- **THE TASK**
Find the line in the data below that contains "3.1.1 Last Updated: 1st December 2025". Return that line and all the lines after it, unchanged.

** Opening DATA PROVIDED block **

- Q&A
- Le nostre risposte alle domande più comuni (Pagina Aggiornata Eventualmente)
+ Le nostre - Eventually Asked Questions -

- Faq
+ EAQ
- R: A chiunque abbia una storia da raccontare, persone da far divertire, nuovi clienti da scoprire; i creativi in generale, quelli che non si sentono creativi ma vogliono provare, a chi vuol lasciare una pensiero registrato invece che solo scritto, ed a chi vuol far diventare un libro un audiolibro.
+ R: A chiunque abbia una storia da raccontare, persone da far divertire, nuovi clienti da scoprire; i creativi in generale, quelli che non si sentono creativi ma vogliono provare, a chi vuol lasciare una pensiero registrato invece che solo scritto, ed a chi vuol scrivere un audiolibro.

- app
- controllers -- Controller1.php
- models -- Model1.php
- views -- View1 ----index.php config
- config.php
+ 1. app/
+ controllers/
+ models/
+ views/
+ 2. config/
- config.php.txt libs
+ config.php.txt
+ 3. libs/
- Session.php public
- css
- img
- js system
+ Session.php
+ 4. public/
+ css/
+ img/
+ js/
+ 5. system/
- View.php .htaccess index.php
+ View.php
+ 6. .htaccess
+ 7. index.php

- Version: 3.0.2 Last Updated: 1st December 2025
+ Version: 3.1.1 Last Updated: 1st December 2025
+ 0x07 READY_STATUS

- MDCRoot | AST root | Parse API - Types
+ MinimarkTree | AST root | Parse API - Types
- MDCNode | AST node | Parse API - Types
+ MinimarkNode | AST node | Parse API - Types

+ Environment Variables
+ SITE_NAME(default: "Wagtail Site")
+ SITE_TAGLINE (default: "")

** Closing DATA PROVIDED block **

- **TASK RESULT**
+ Version: 3.1.1 Last Updated: 1st December 2025
+ 0x07 READY_STATUS

- MDCRoot | AST root | Parse API - Types
+ MinimarkTree | AST root | Parse API - Types
- MDCNode | AST node | Parse API - Types
+ MinimarkNode | AST node | Parse API - Types

+ Environment Variables
+ SITE_NAME(default: "Wagtail Site")
+ SITE_TAGLINE (default: "")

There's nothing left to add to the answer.